A second voice answered, "Oh, you knew who I was easy enough."
"That don't make no diff'rence." One of the Margate twins stepped from a thicket and confronted Homer Phelps on the old wood-road. The majestic scowl of official wrath was upon the brow of Reeves Margate, a long stick was held in the hollow of his arm as one would hold a rifle, and he strode grimly to the other boy. "That don't make no diff'rence. You've got to answer when I holler, anyhow. Willie says so."
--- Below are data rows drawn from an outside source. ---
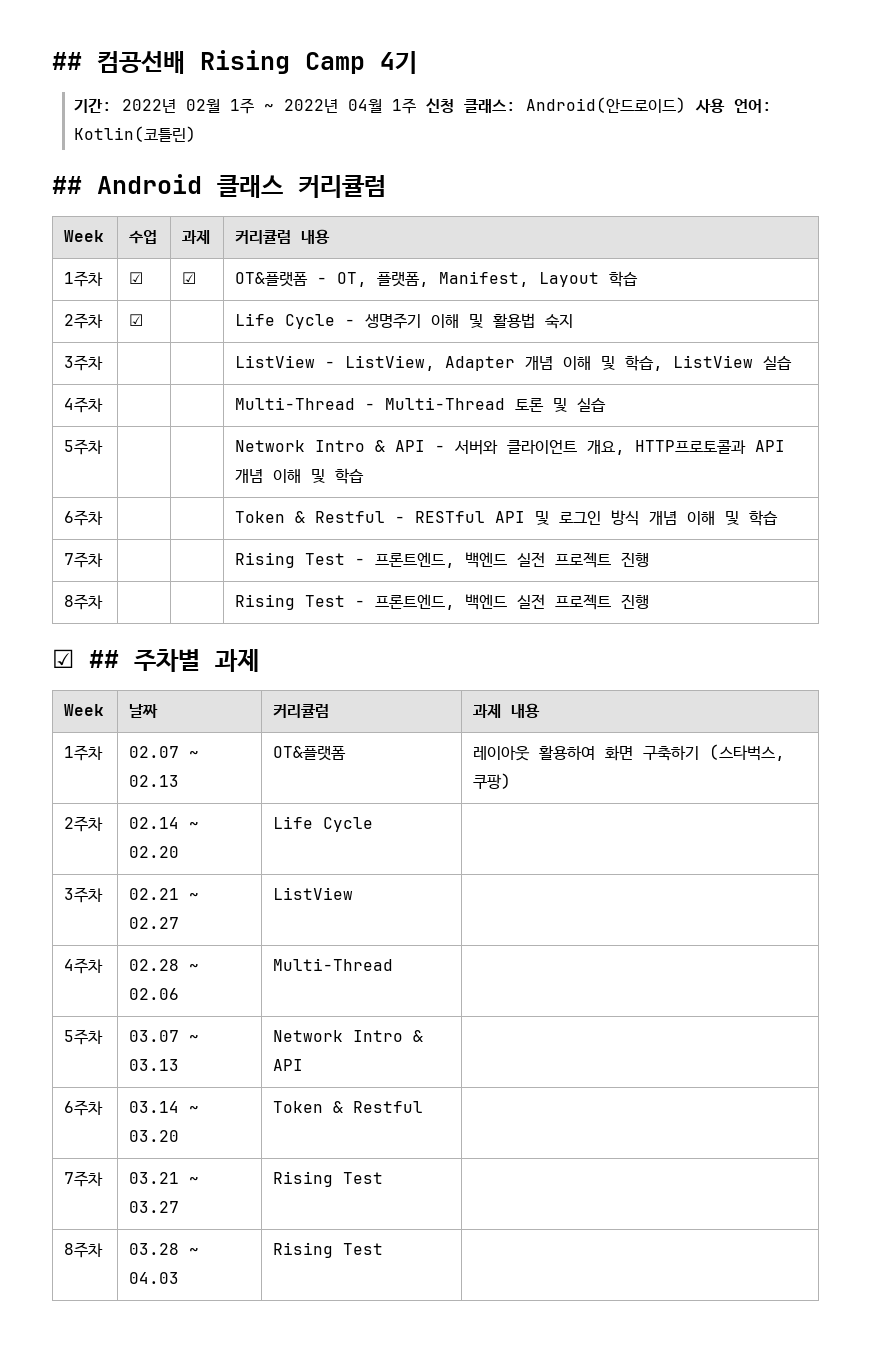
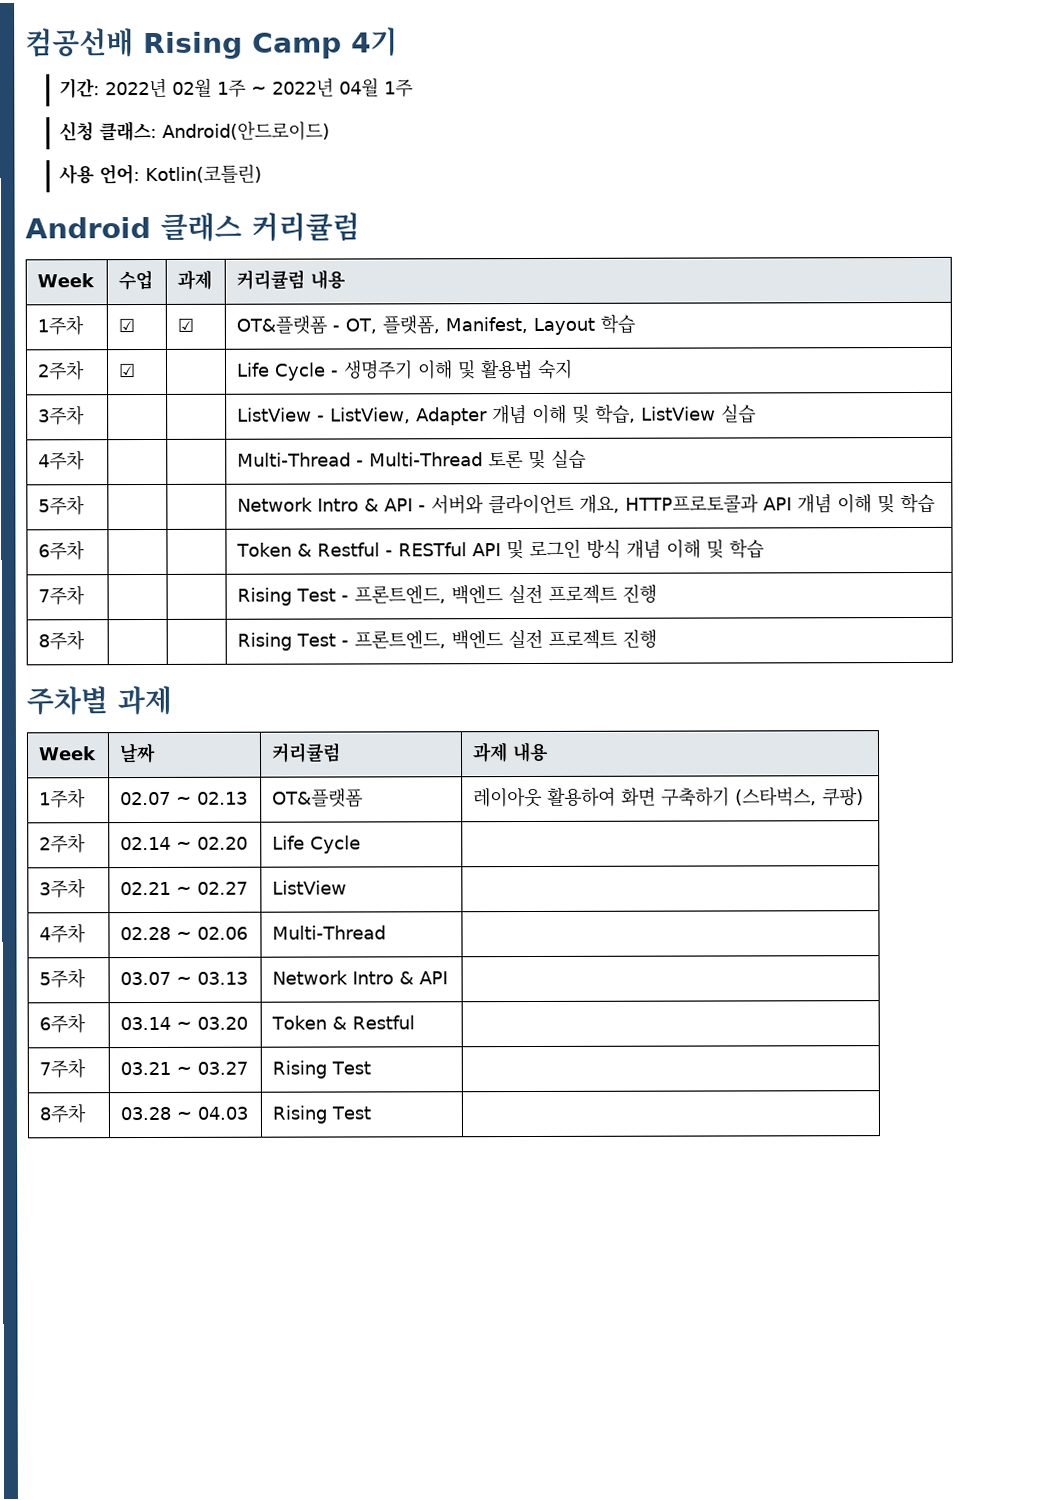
[52,52,82,70] ## -> (25, 43) none
(416, 106) none -> (413, 88) //
(686, 105) none -> (330, 130) //
[52,176,82,194] ## -> (262, 174) none
[52,649,119,668] ☑ ## -> (658, 638) none

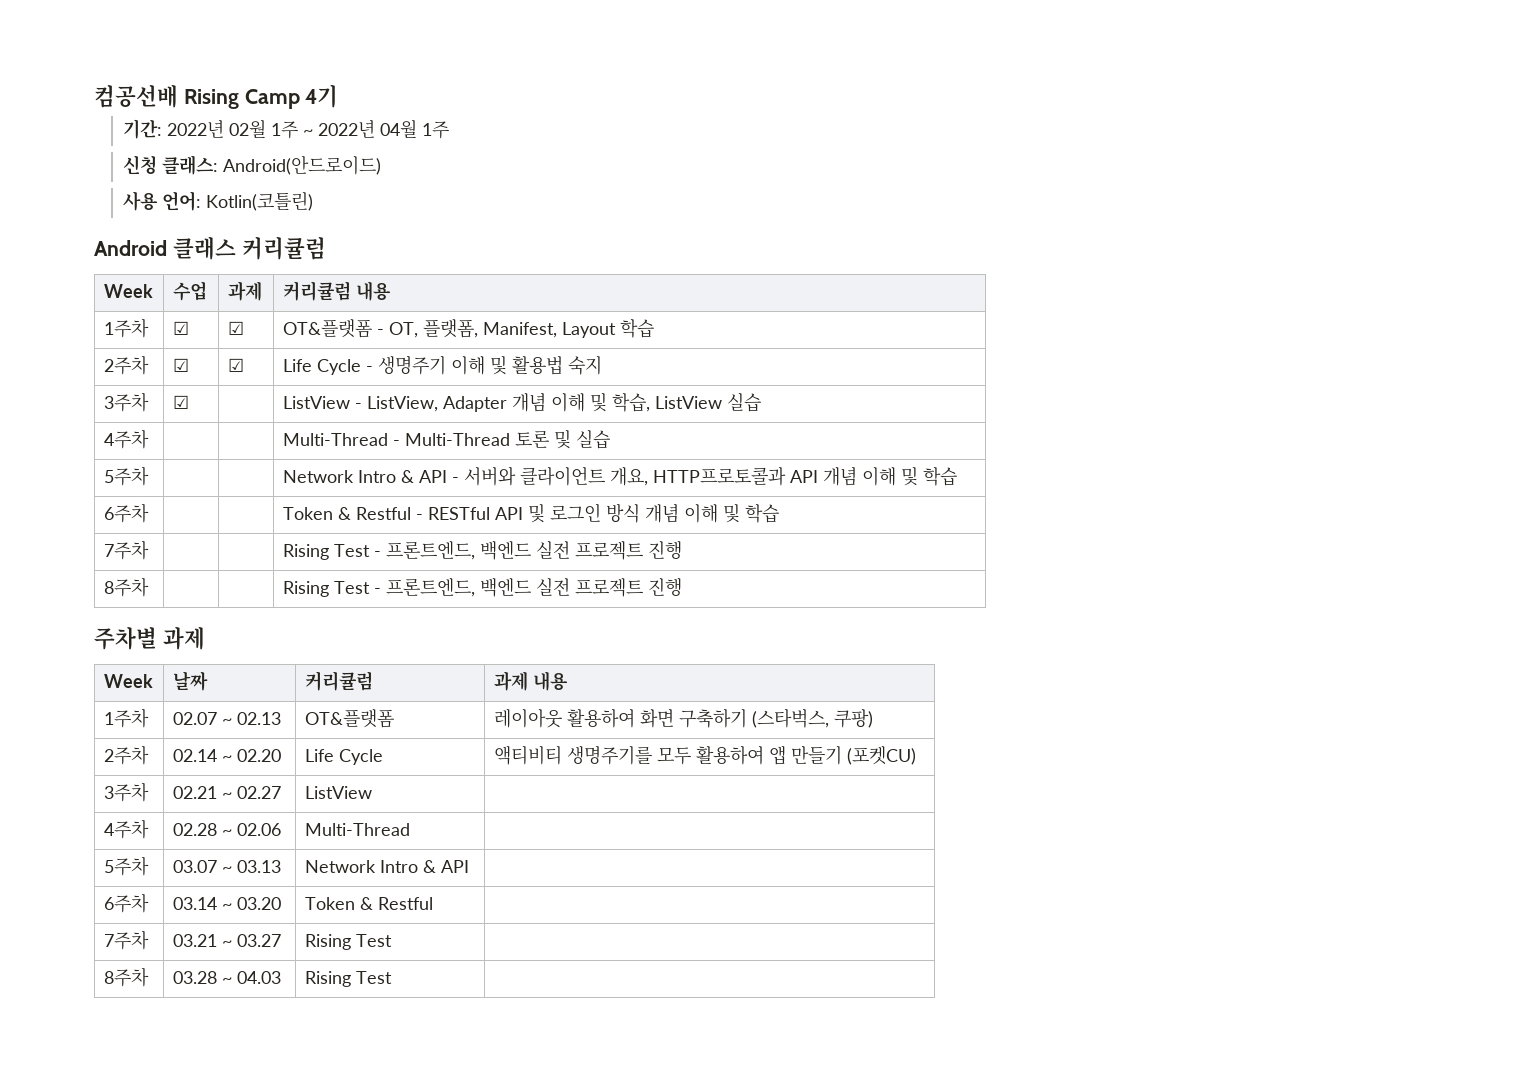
(137, 370) none -> [227,358,244,372] ☑
(86, 415) none -> [172,395,189,409] ☑
(362, 844) none -> [493,745,916,765] 액티비티 생명주기를 모두 활용하여 앱 만들기 (포켓CU)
At the mention of the dread chieftain's name the Phelps boy daunted a trifle, but he still sulkily murmured, "Well, you knew it was me."
He started on his way through the snow, but the twin sturdily blocked the path. "You can't pass less'n you give the countersign."
"Huh?" said the Phelps boy. "Countersign?"
"Yes—countersign," sneered the twin, strong in his sense of virtue.
But the Phelps boy became very angry. "Can't I, hey? Can't I, hey? I'll show you whether I can or not! I'll show you, Reeves Margate!"
There was a short scuffle, and then arose the anguished clamor of the sentry: "Hey, fellers! Here's a man tryin' to run a-past the guard. Hey, fellers! Hey!"
There was a great noise in the adjacent underbrush. The voice of Willie could be heard exhorting his followers to charge swiftly and bravely. Then they appeared—Willie Dalzel, Jimmie Trescott, the other Margate twin, and Dan Earl. The chieftain's face was dark with wrath. "What's the matter? Can't you play it right? 'Ain't you got any sense?" he asked the Phelps boy.